The application of artificial intelligence and custom algorithms with inertial wearable devices for gait analysis and detection of gait-altering pathologies in adults: A scoping review of literature.

Background: The purpose of this scoping review was to explore the current applications of objective gait analysis using inertial measurement units, custom algorithms and artificial intelligence algorithms in detecting neurological and musculoskeletal gait altering pathologies from healthy gait patterns.

Methods: Literature searches were conducted of four electronic databases (Medline, PubMed, Embase and Web of Science) to identify studies that assessed the accuracy of these custom gait analysis models with inputs derived from wearable devices. Data was collected according to the preferred reporting items for systematic reviews and meta-analysis statement guidelines.

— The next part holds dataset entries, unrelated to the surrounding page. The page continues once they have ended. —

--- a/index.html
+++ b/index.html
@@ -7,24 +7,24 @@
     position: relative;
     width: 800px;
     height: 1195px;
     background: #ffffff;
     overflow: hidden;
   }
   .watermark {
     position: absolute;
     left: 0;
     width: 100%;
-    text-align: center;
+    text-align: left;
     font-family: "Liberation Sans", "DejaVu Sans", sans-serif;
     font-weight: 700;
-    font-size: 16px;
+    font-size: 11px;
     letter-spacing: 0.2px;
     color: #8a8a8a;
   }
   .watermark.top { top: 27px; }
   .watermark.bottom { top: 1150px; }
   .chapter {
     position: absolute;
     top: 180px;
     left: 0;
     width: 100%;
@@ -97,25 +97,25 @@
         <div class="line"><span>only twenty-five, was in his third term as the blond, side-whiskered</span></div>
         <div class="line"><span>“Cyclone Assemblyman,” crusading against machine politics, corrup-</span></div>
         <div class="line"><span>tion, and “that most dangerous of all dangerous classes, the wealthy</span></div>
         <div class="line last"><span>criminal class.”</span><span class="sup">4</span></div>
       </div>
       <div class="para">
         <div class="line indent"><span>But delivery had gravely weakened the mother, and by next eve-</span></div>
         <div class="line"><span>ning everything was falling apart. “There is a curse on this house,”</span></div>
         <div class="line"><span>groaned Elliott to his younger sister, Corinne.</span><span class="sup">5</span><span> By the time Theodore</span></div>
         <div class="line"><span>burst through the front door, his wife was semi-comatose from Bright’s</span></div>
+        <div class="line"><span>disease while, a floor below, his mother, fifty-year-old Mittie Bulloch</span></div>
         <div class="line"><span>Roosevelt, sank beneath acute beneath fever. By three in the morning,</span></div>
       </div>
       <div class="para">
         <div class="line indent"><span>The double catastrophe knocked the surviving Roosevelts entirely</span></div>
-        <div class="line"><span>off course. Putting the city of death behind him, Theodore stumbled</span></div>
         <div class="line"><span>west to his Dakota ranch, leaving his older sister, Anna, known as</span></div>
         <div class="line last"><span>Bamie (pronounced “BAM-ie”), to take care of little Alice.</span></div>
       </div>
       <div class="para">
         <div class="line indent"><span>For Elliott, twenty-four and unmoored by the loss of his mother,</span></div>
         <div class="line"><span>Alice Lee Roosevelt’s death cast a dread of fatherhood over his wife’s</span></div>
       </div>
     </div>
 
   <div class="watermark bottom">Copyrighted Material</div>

Results: A total of 23 eligible studies were identified for inclusion in the present review, including 10 custom algorithms articles and 13 artificial intelligence algorithms articles. Nine studies evaluated patients with Parkinson's disease of varying severity and subtypes. Support vector machine was the commonest adopted artificial intelligence algorithm model, followed by random forest and neural networks. Overall classification accuracy was promising for articles that use artificial intelligence algorithms, with nine articles achieving more than 90% accuracy.

Conclusions: Current applications of artificial intelligence algorithms are reasonably effective discrimination between pathological and non-pathological gait. Of these, machine learning algorithms demonstrate the additional capacity to handle complicated data input, when compared to other custom algorithms. Notably, there has been increasing application of machine learning algorithms for conducting gait analysis. More studies are needed with unsupervised methods and in non-clinical settings to better reflect the community and home-based usage.